Of the 11,004 participants included in the Dapagliflozin and Prevention of Adverse Outcomes in Heart Failure (DAPA-HF) and Dapagliflozin Evaluation to Improve the Lives of Patients with Preserved Ejection Fraction Heart Failure (DELIVER) trials, 4,742 were enrolled in DAPA-HF and 6,262 in DELIVER. Participants were assigned equally to dapagliflozin (n = 5,503) or placebo (n = 5,501).

Participants

The participant characteristics according to the randomized treatment groups were well-balanced at baseline (Table 1). In the pooled dataset, there were 1,111 composite events of all-cause mortality, a decline of ≥40% in eGFR or ESKD or an eGFR <15 ml min−1 1.73 m2, in the dapagliflozin group, and 1,151 events in the placebo group; in the DAPA-HF trial, there were 458 in the dapagliflozin group and 509 in the placebo group; in the DELIVER trial, there were 653 in the dapagliflozin group and 642 in the placebo group (Table 2). The effects of dapagliflozin on conventional composite outcomes, analyzed as the time-to-first event, are shown in Table 2. In the pooled dataset, the total eGFR slope in the dapagliflozin group was significantly lower than in the placebo group (−1.77 ± 0.07 (mean ± s.e.) versus −2.28 ± 0.07 ml min−1 1.73 m2 per year, P < 0.001) (Table 2 and Extended Data Fig. 1). Similarly, in DAPA-HF and DELIVER separately, the total eGFR slope in the dapagliflozin group was significantly less steep than in the placebo group (DAPA-HF, −2.76 ± 0.11 (mean ± s.e.) versus −3.22 ± 0.11 ml min−1 1.73 m2 per year, P < 0.001; DELIVER, −1.03 ± 0.08 (mean ± SE) versus −1.56 ± 0.08 ml min−1 1.73 m2 per year, P = 0.004).

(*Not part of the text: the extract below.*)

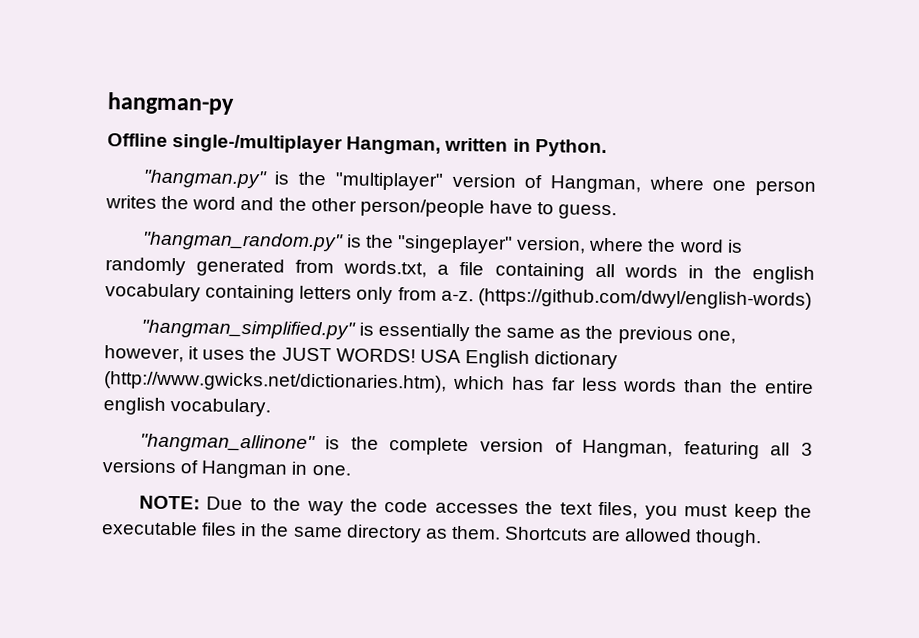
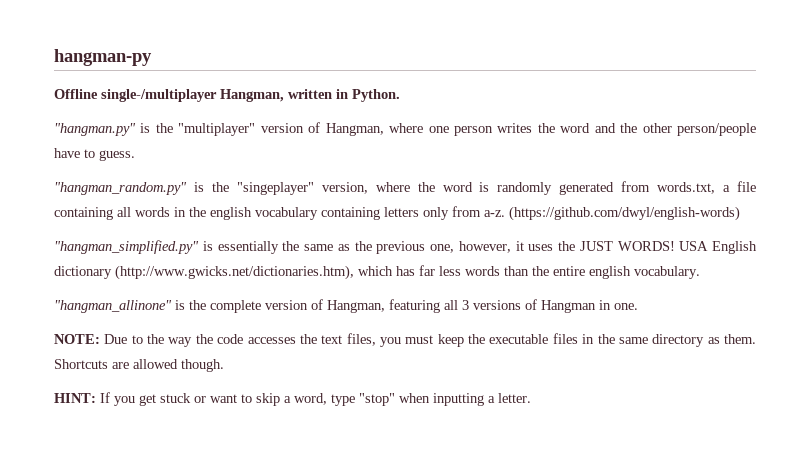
(763, 538) none -> [54,392,531,406] // HINT: If you get stuck or want to skip a word, type "stop" when inputting a letter.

Table 1 Participant characteristics in the pooled DAPA-HF and DELIVER dataset
Table 2 Outcomes analyzed using conventional statistical approaches

Win ratio and proportion of wins and losses in each tier

The effects of dapagliflozin on the hierarchical composite kidney outcome, as estimated using win statistics, are summarized in Fig. 1. The hierarchical composite kidney outcome included the following tiers: (1) all-cause mortality; (2) ESKD or eGFR <15 ml min−1 1.73 m2; (3) a decline in eGFR of ≥57%; (4) a decline in eGFR of ≥50%; (5) a decline in eGFR of ≥40%; and (6) participant-level eGFR slope. The win ratio was 1.10 (95% confidence interval (CI) = 1.06–1.15) in the pooled dataset, 1.08 (95% CI = 1.01–1.16) in DAPA-HF dataset and 1.12 (95% CI = 1.05–1.18) in the DELIVER dataset, demonstrating that dapagliflozin was superior to placebo with regard to the hierarchical composite kidney outcome compared in all three analyses. The eGFR slope accounted for most wins and losses, and incorporation of the participant-level eGFR slope in this model reduced the proportion of ties that would have occurred (in 63.4% of pairs in the pooled DAPA-HF and DELIVER dataset). The net benefit was 4.8% (95% CI = 2.7–7.0%) in the pooled dataset, 4.0% (95% CI = 0.7–7.3%) in the DAPA-HF dataset and 5.5% (95% CI = 2.6–8.4%) in the DELIVER dataset.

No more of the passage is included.